* **The problem**:
Print the entries exactly; skip the pictures.

* **Task input**:
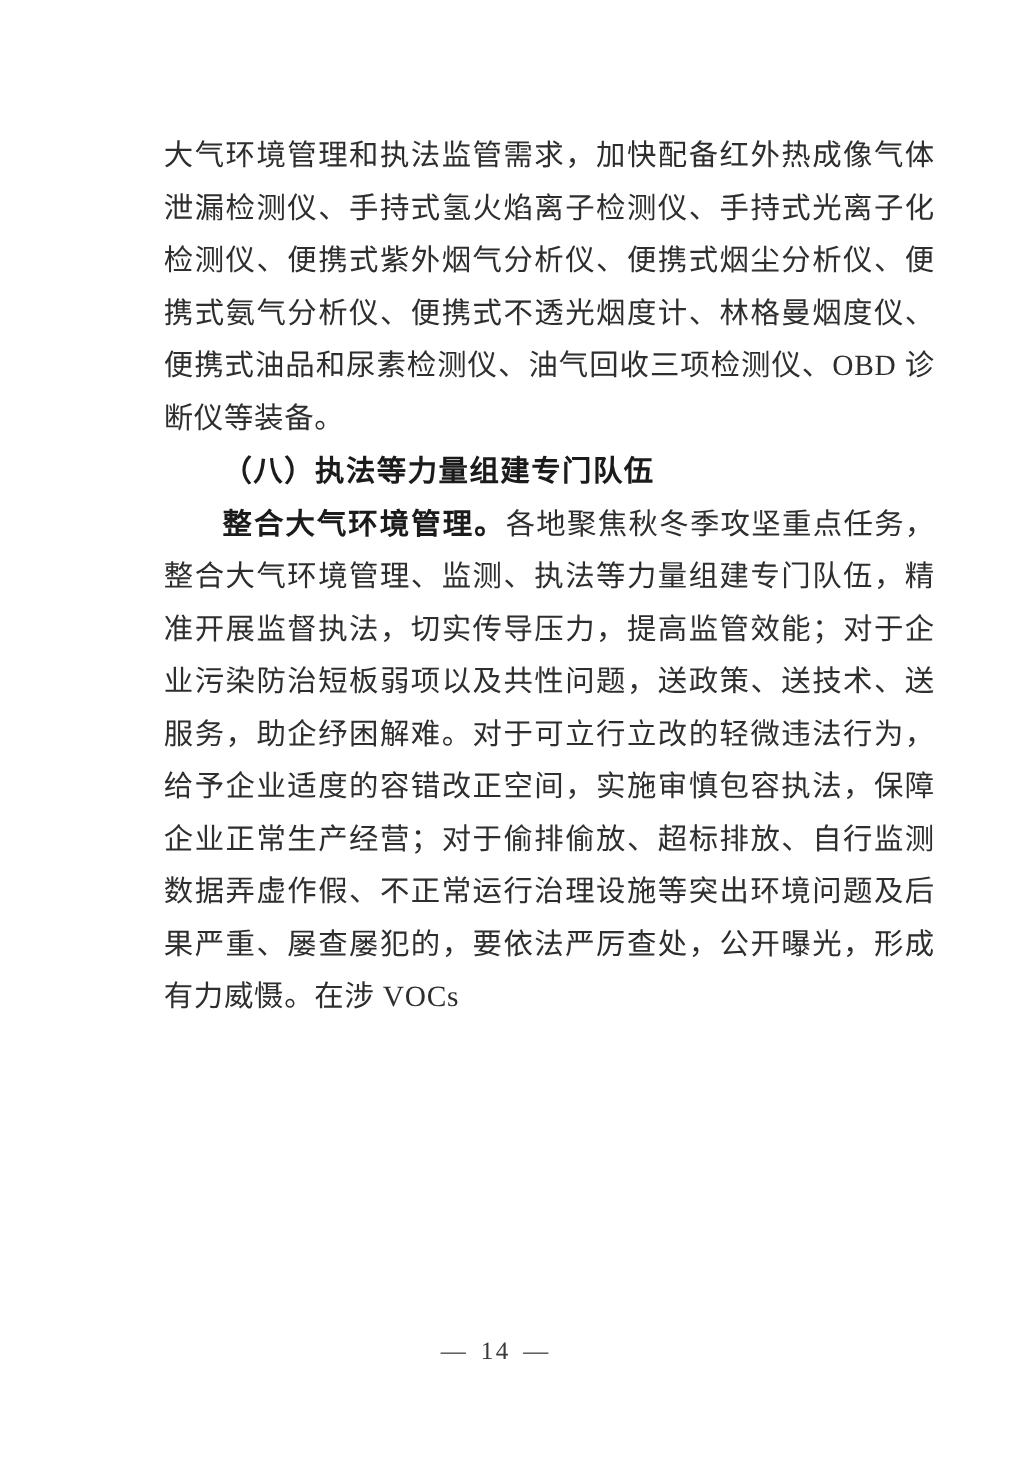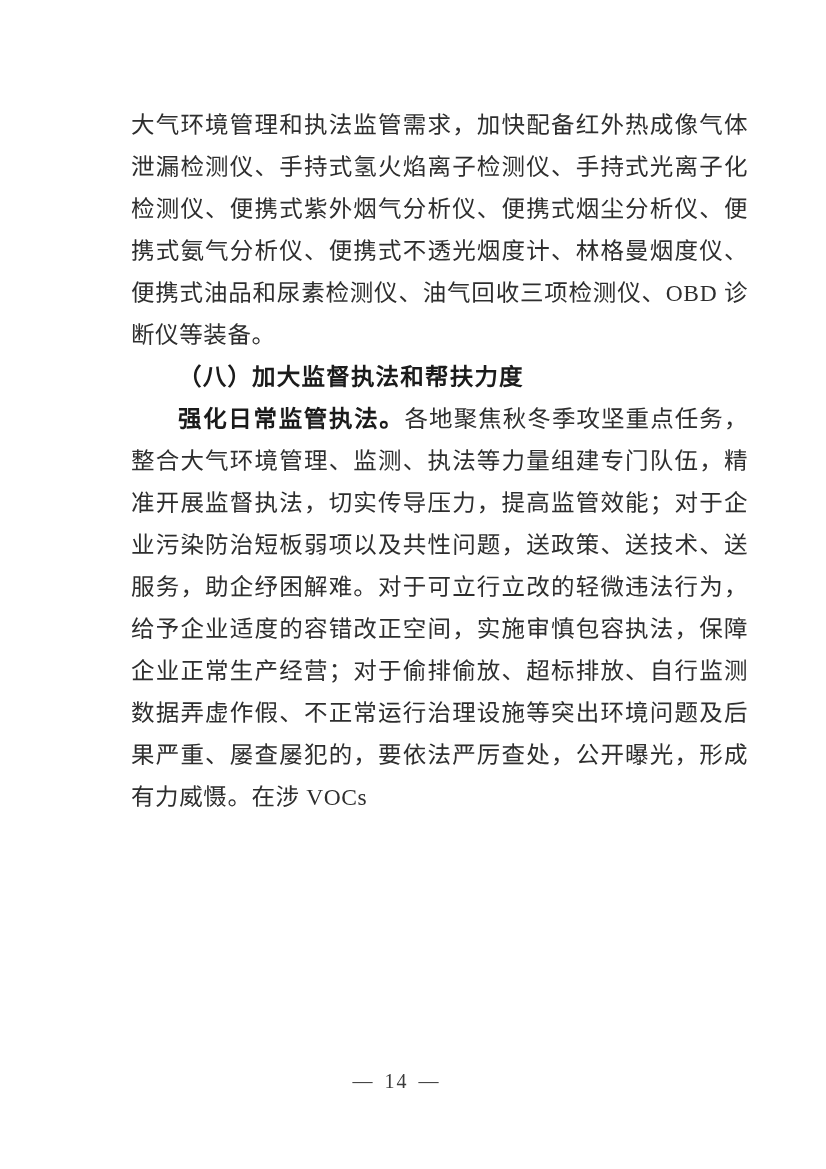--- a/index.html
+++ b/index.html
@@ -87,7 +87,7 @@
     <p class="para">大气环境管理和执法监管需求，加快配备红外热成像气体泄漏检测仪、手持式氢火焰离子检测仪、手持式光离子化检测仪、便携式紫外烟气分析仪、便携式烟尘分析仪、便携式氨气分析仪、便携式不透光烟度计、林格曼烟度仪、便携式油品和尿素检测仪、油气回收三项检测仪、OBD 诊断仪等装备。</p>
 
 
-    <p class="section-heading">（八）加大监督执法和帮扶力度</p>
+    <p class="section-heading">（八）执法等力量组建专门队伍</p>
 
     <p class="para indent"><span class="lead">强化日常监管执法。</span><span>各地聚焦秋冬季攻坚重点任务，整合大气环境管理、监测、执法等力量组建专门队伍，精准开展监督执法，切实传导压力，提高监管效能；对于企业污染防治短板弱项以及共性问题，送政策、送技术、送服务，助企纾困解难。对于可立行立改的轻微违法行为，给予企业适度的容错改正空间，实施审慎包容执法，保障企业正常生产经营；对于偷排偷放、超标排放、自行监测数据弄虚作假、不正常运行治理设施等突出环境问题及后果严重、屡查屡犯的，要依法严厉查处，公开曝光，形成有力威慑。在涉 VOCs</span></p>
 

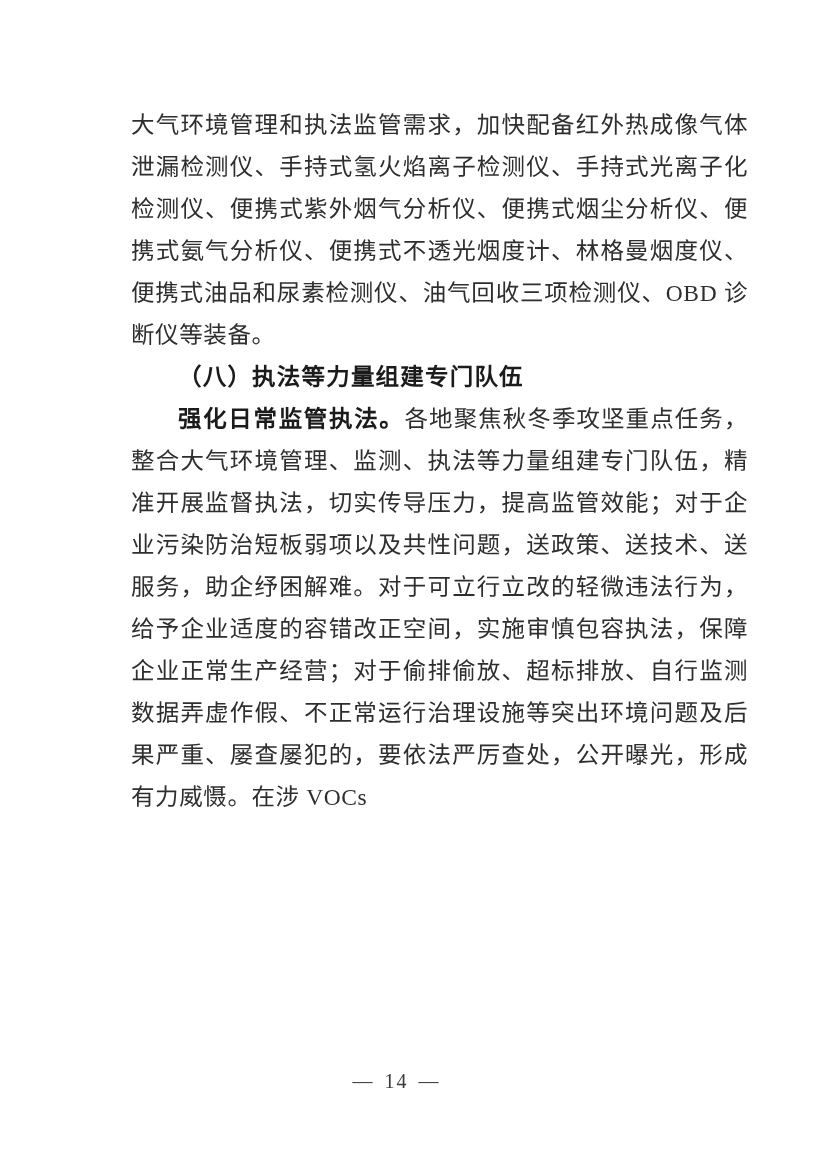--- a/index.html
+++ b/index.html
@@ -89,7 +89,7 @@
 
     <p class="section-heading">（八）执法等力量组建专门队伍</p>
 
-    <p class="para indent"><span class="lead">强化日常监管执法。</span><span>各地聚焦秋冬季攻坚重点任务，整合大气环境管理、监测、执法等力量组建专门队伍，精准开展监督执法，切实传导压力，提高监管效能；对于企业污染防治短板弱项以及共性问题，送政策、送技术、送服务，助企纾困解难。对于可立行立改的轻微违法行为，给予企业适度的容错改正空间，实施审慎包容执法，保障企业正常生产经营；对于偷排偷放、超标排放、自行监测数据弄虚作假、不正常运行治理设施等突出环境问题及后果严重、屡查屡犯的，要依法严厉查处，公开曝光，形成有力威慑。在涉 VOCs</span></p>
+    <p class="para indent"><span class="lead">整合大气环境管理。</span><span>各地聚焦秋冬季攻坚重点任务，整合大气环境管理、监测、执法等力量组建专门队伍，精准开展监督执法，切实传导压力，提高监管效能；对于企业污染防治短板弱项以及共性问题，送政策、送技术、送服务，助企纾困解难。对于可立行立改的轻微违法行为，给予企业适度的容错改正空间，实施审慎包容执法，保障企业正常生产经营；对于偷排偷放、超标排放、自行监测数据弄虚作假、不正常运行治理设施等突出环境问题及后果严重、屡查屡犯的，要依法严厉查处，公开曝光，形成有力威慑。在涉 VOCs</span></p>
 
   </div>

* **Worked solution**:
--- a/index.html
+++ b/index.html
@@ -87,7 +87,7 @@
     <p class="para">大气环境管理和执法监管需求，加快配备红外热成像气体泄漏检测仪、手持式氢火焰离子检测仪、手持式光离子化检测仪、便携式紫外烟气分析仪、便携式烟尘分析仪、便携式氨气分析仪、便携式不透光烟度计、林格曼烟度仪、便携式油品和尿素检测仪、油气回收三项检测仪、OBD 诊断仪等装备。</p>
 
 
-    <p class="section-heading">（八）加大监督执法和帮扶力度</p>
+    <p class="section-heading">（八）执法等力量组建专门队伍</p>
 
     <p class="para indent"><span class="lead">强化日常监管执法。</span><span>各地聚焦秋冬季攻坚重点任务，整合大气环境管理、监测、执法等力量组建专门队伍，精准开展监督执法，切实传导压力，提高监管效能；对于企业污染防治短板弱项以及共性问题，送政策、送技术、送服务，助企纾困解难。对于可立行立改的轻微违法行为，给予企业适度的容错改正空间，实施审慎包容执法，保障企业正常生产经营；对于偷排偷放、超标排放、自行监测数据弄虚作假、不正常运行治理设施等突出环境问题及后果严重、屡查屡犯的，要依法严厉查处，公开曝光，形成有力威慑。在涉 VOCs</span></p>
 

--- a/index.html
+++ b/index.html
@@ -89,7 +89,7 @@
 
     <p class="section-heading">（八）执法等力量组建专门队伍</p>
 
-    <p class="para indent"><span class="lead">强化日常监管执法。</span><span>各地聚焦秋冬季攻坚重点任务，整合大气环境管理、监测、执法等力量组建专门队伍，精准开展监督执法，切实传导压力，提高监管效能；对于企业污染防治短板弱项以及共性问题，送政策、送技术、送服务，助企纾困解难。对于可立行立改的轻微违法行为，给予企业适度的容错改正空间，实施审慎包容执法，保障企业正常生产经营；对于偷排偷放、超标排放、自行监测数据弄虚作假、不正常运行治理设施等突出环境问题及后果严重、屡查屡犯的，要依法严厉查处，公开曝光，形成有力威慑。在涉 VOCs</span></p>
+    <p class="para indent"><span class="lead">整合大气环境管理。</span><span>各地聚焦秋冬季攻坚重点任务，整合大气环境管理、监测、执法等力量组建专门队伍，精准开展监督执法，切实传导压力，提高监管效能；对于企业污染防治短板弱项以及共性问题，送政策、送技术、送服务，助企纾困解难。对于可立行立改的轻微违法行为，给予企业适度的容错改正空间，实施审慎包容执法，保障企业正常生产经营；对于偷排偷放、超标排放、自行监测数据弄虚作假、不正常运行治理设施等突出环境问题及后果严重、屡查屡犯的，要依法严厉查处，公开曝光，形成有力威慑。在涉 VOCs</span></p>
 
   </div>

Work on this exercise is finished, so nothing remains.